The trading evaluation makes the project's thesis concrete, its tests show a perfectly accurate predictor
still loses money once half-spread + queue/latency costs are charged against tick-sized edges. Drop in
FI-2010 (Train_*/Test_* files under data/) and run python -m src.train to reproduce.
make setup && make check # install, then lint + typecheck + test (CI parity)

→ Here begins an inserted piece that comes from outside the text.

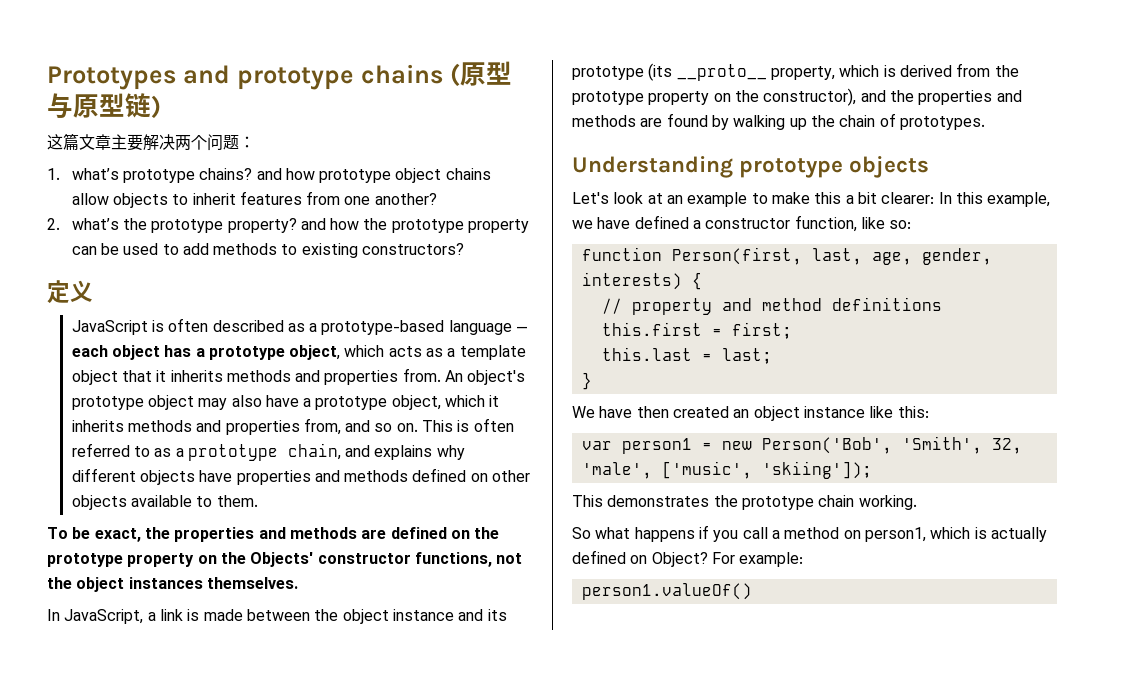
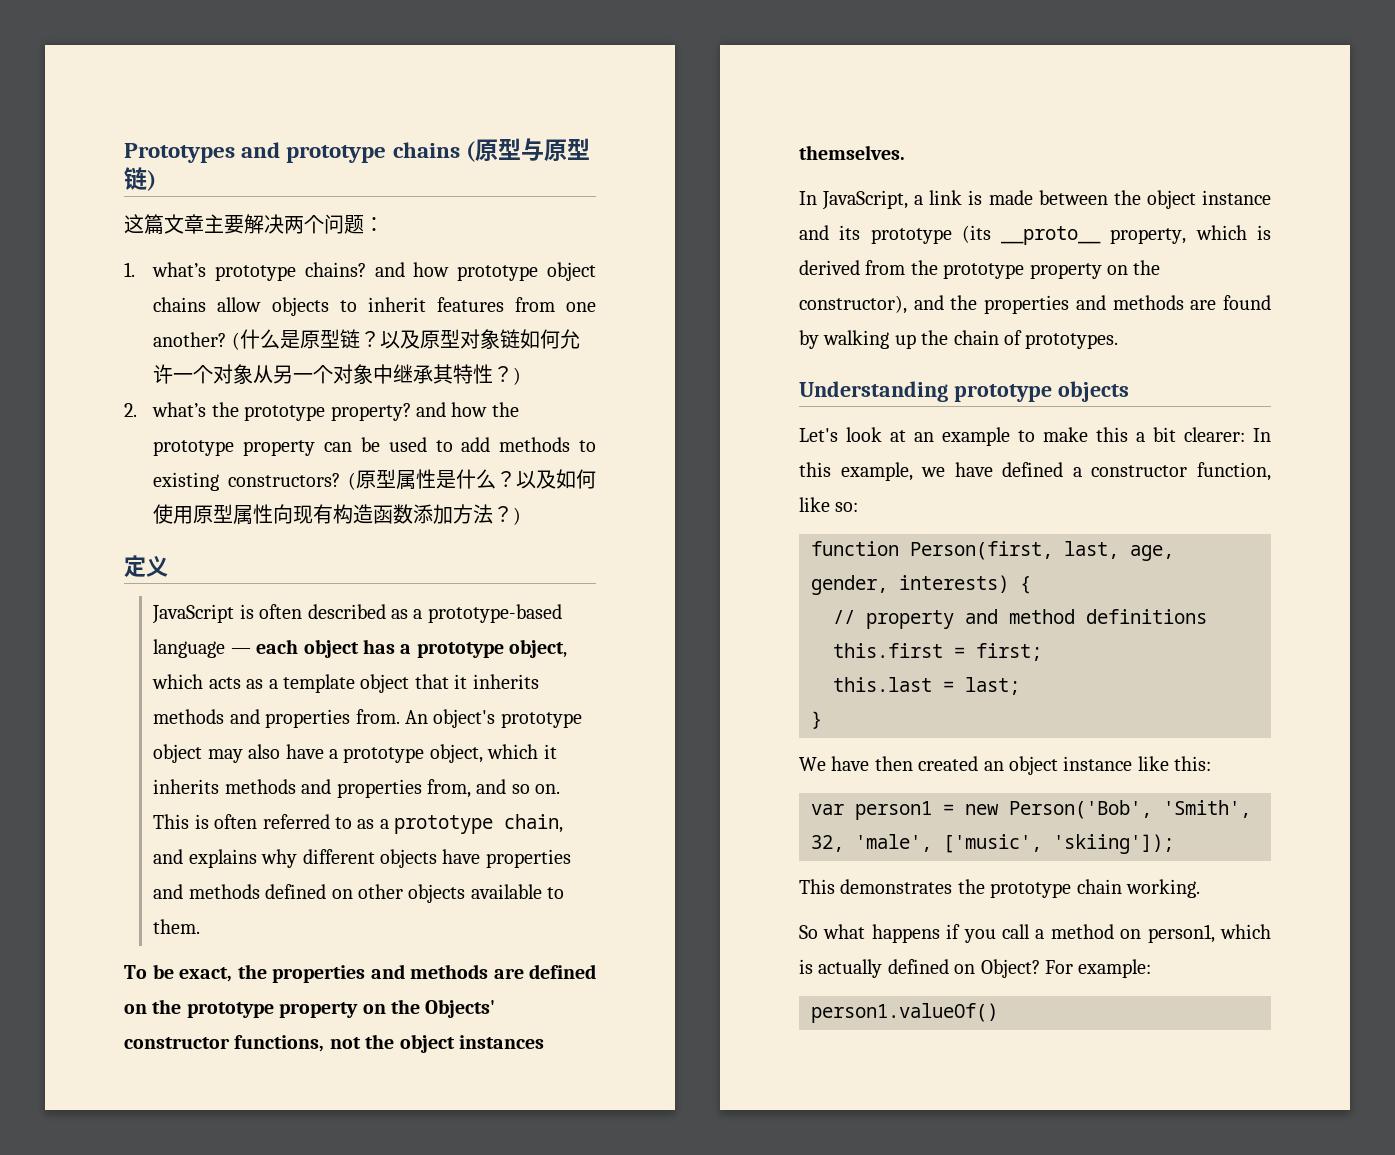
+ (什么是原型链？以及原型对象链如何允许一个对象从另一个对象中继承其特性？)
+ (原型属性是什么？以及如何使用原型属性向现有构造函数添加方法？)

make train # after dropping FI-2010 Train_*/Test_* files into data/- Accuracy ≠ P&L. The trading evaluation deliberately charges half-spread + a queue/latency penalty on turnover, so a high-macro-F1 model can still lose money, the failure mode most LOB repos omit.
- Shared I/O for DeepLOB and TLOB makes the two a clean, controlled comparison rather than apples-to-oranges.
- Limitation: FI-2010 is dated and the figure here is illustrative until the dataset is dropped into
data/. - What I'd do next: real FI-2010 + LOBSTER validation; queue-position modeling from message data; multi-horizon joint training; calibrating the cost model to a specific venue.
- Zhang, Z., Zohren, S. & Roberts, S. (2019). DeepLOB: Deep Convolutional Neural Networks for Limit Order Books. IEEE Trans. Signal Processing.
- Berti, L. & Kasneci, G. (2025). TLOB: A Dual-Attention Transformer for Limit Order Book forecasting. (replicated here)
- Ntakaris, A. et al. (2018). Benchmark dataset for mid-price forecasting of limit order book data (FI-2010). J. Forecasting.
- López de Prado, M. (2018). Advances in Financial Machine Learning (Deflated Sharpe, honest backtesting). Wiley.